* [Records for processing]:
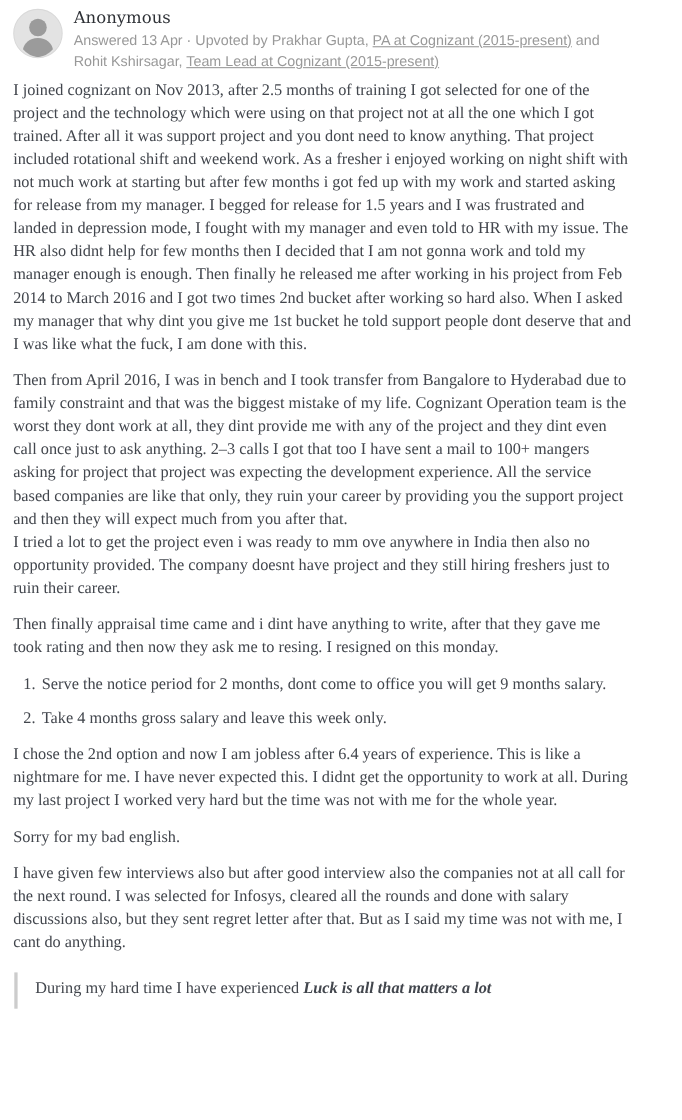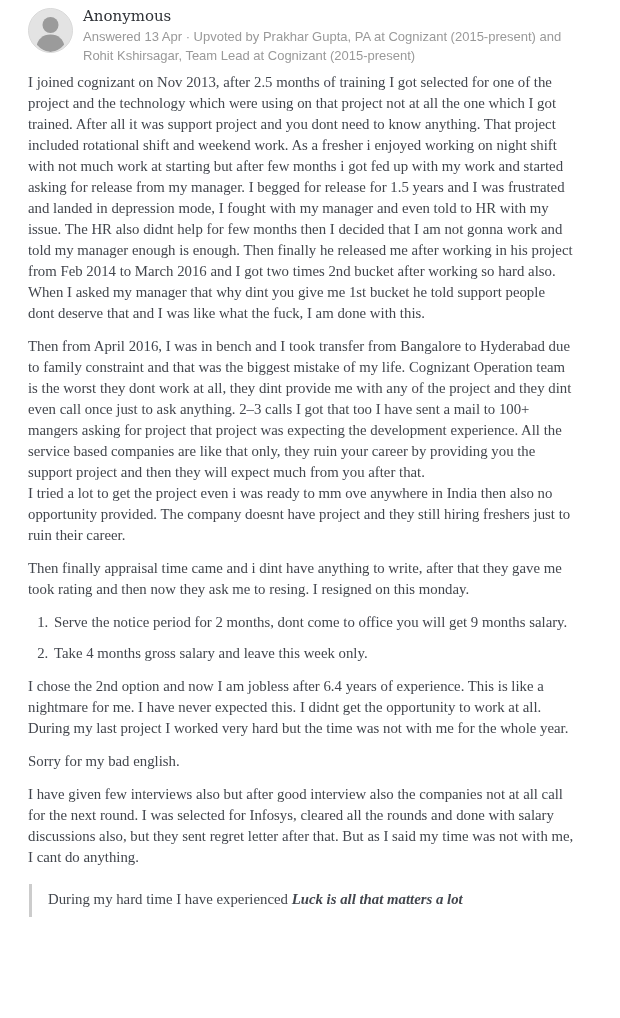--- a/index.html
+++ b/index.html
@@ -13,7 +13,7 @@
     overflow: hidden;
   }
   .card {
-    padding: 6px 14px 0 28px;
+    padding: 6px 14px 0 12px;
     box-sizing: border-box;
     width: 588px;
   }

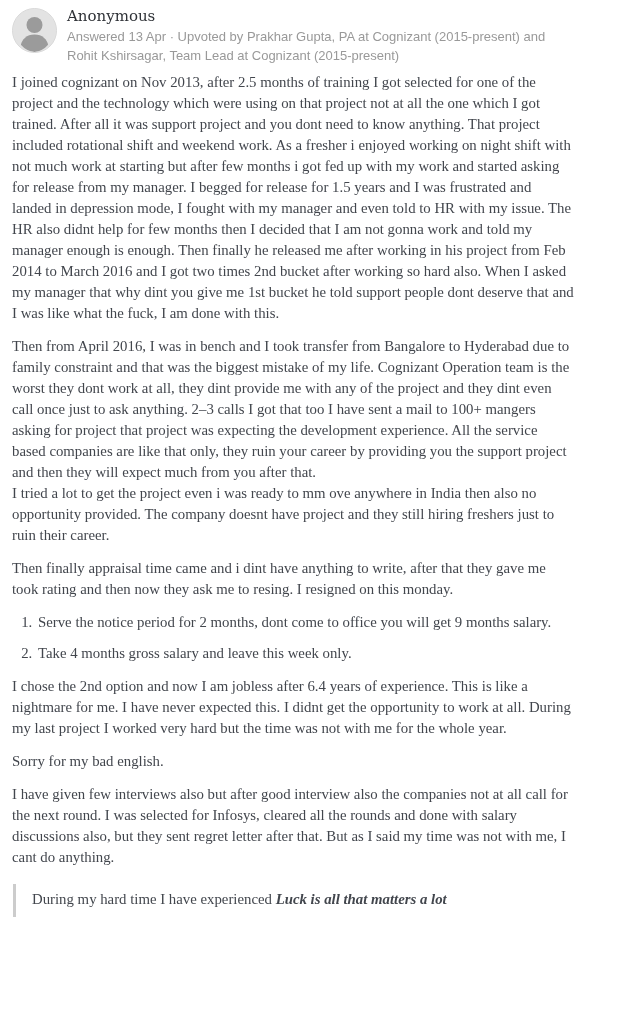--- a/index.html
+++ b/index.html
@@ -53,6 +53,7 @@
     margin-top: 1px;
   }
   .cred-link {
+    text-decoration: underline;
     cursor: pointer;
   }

* [How to complete this task]: Retype the data above exactly. Do not carry over any images.

* [Result for this task]:
--- a/index.html
+++ b/index.html
@@ -13,7 +13,7 @@
     overflow: hidden;
   }
   .card {
-    padding: 6px 14px 0 28px;
+    padding: 6px 14px 0 12px;
     box-sizing: border-box;
     width: 588px;
   }

--- a/index.html
+++ b/index.html
@@ -53,6 +53,7 @@
     margin-top: 1px;
   }
   .cred-link {
+    text-decoration: underline;
     cursor: pointer;
   }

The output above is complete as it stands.